▸ Task statement:
Copy each entry precisely as written, and do not carry over the pictures.

Change detection outputs:
━━━━━━━━━━━━━━━━

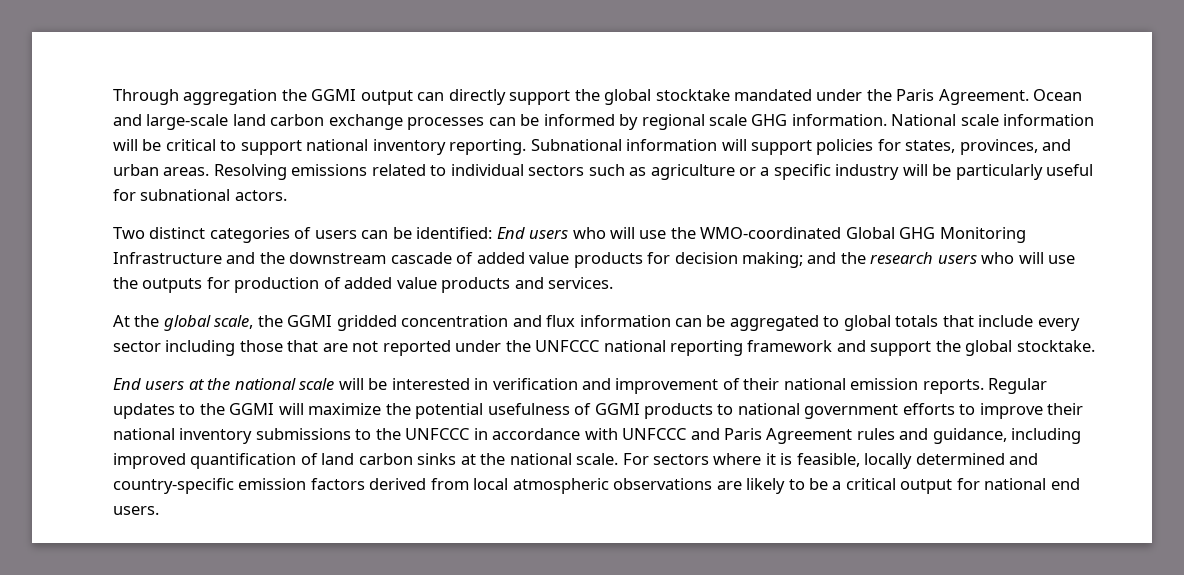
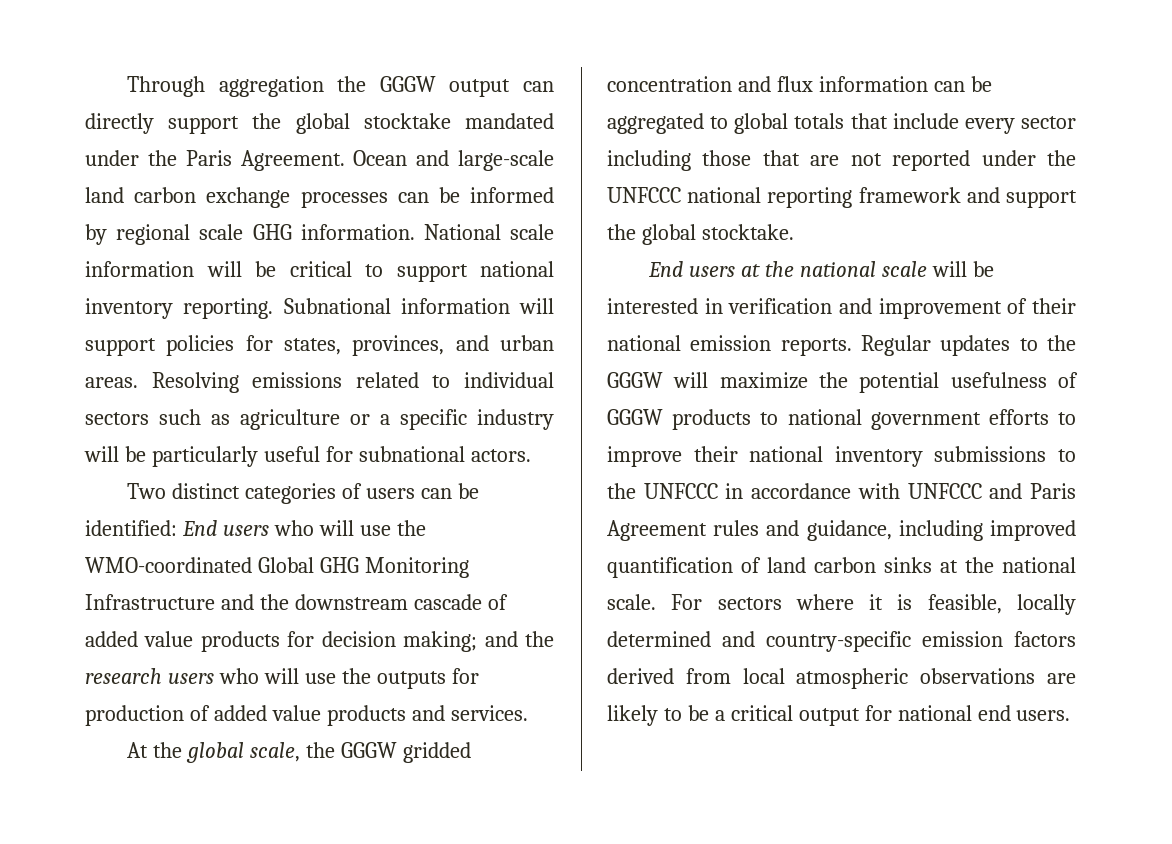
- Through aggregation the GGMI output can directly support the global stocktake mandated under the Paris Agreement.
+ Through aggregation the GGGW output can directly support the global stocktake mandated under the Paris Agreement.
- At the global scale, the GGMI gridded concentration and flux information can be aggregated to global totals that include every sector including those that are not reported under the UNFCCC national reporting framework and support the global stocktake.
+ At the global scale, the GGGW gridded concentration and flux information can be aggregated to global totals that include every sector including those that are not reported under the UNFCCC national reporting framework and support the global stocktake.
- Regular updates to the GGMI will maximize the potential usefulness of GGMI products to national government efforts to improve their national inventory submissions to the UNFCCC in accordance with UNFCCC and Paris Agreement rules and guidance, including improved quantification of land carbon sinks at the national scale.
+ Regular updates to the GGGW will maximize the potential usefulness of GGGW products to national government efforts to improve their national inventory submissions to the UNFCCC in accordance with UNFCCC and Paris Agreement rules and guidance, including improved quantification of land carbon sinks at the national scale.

━━━━━━━━━━━━━━━━

▸ Response below:
- Through aggregation the GGMI output can directly support the global stocktake mandated under the Paris Agreement.
+ Through aggregation the GGGW output can directly support the global stocktake mandated under the Paris Agreement.
- At the global scale, the GGMI gridded concentration and flux information can be aggregated to global totals that include every sector including those that are not reported under the UNFCCC national reporting framework and support the global stocktake.
+ At the global scale, the GGGW gridded concentration and flux information can be aggregated to global totals that include every sector including those that are not reported under the UNFCCC national reporting framework and support the global stocktake.
- Regular updates to the GGMI will maximize the potential usefulness of GGMI products to national government efforts to improve their national inventory submissions to the UNFCCC in accordance with UNFCCC and Paris Agreement rules and guidance, including improved quantification of land carbon sinks at the national scale.
+ Regular updates to the GGGW will maximize the potential usefulness of GGGW products to national government efforts to improve their national inventory submissions to the UNFCCC in accordance with UNFCCC and Paris Agreement rules and guidance, including improved quantification of land carbon sinks at the national scale.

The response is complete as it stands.